*What needs to be done*: Look through the entries below for the line that contains "customer number: 10081510 -> 10082511", then set down that line and each one after it exactly, through the last.

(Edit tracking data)
****************

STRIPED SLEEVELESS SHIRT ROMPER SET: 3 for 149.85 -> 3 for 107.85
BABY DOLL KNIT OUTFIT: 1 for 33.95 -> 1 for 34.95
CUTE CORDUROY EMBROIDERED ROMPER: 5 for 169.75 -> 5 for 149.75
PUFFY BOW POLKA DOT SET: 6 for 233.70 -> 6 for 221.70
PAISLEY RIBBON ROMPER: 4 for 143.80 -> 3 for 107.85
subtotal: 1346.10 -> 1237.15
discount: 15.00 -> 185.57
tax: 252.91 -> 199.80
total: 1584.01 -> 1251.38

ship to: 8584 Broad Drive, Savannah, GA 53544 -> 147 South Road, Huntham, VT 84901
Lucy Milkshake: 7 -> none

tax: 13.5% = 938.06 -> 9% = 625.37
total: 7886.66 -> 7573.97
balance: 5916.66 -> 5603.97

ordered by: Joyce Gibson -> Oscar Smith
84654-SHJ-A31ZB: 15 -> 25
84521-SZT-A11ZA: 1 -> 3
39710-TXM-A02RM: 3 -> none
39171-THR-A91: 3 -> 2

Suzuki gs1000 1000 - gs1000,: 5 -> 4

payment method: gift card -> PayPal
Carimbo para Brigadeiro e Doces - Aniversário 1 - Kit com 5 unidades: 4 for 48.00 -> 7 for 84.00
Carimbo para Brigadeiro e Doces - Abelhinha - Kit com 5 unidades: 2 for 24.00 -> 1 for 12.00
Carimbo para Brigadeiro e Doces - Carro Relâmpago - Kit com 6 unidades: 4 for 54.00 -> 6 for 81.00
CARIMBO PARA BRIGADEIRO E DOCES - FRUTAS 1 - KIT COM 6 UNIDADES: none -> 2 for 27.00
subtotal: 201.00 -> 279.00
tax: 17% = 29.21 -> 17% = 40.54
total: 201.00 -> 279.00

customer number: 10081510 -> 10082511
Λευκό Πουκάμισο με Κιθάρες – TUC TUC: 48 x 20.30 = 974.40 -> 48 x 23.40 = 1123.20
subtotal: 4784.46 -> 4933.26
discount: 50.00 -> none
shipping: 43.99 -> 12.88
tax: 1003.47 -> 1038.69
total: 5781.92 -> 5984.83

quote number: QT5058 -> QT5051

****************

*Result for this exercise*:
customer number: 10081510 -> 10082511
Λευκό Πουκάμισο με Κιθάρες – TUC TUC: 48 x 20.30 = 974.40 -> 48 x 23.40 = 1123.20
subtotal: 4784.46 -> 4933.26
discount: 50.00 -> none
shipping: 43.99 -> 12.88
tax: 1003.47 -> 1038.69
total: 5781.92 -> 5984.83

quote number: QT5058 -> QT5051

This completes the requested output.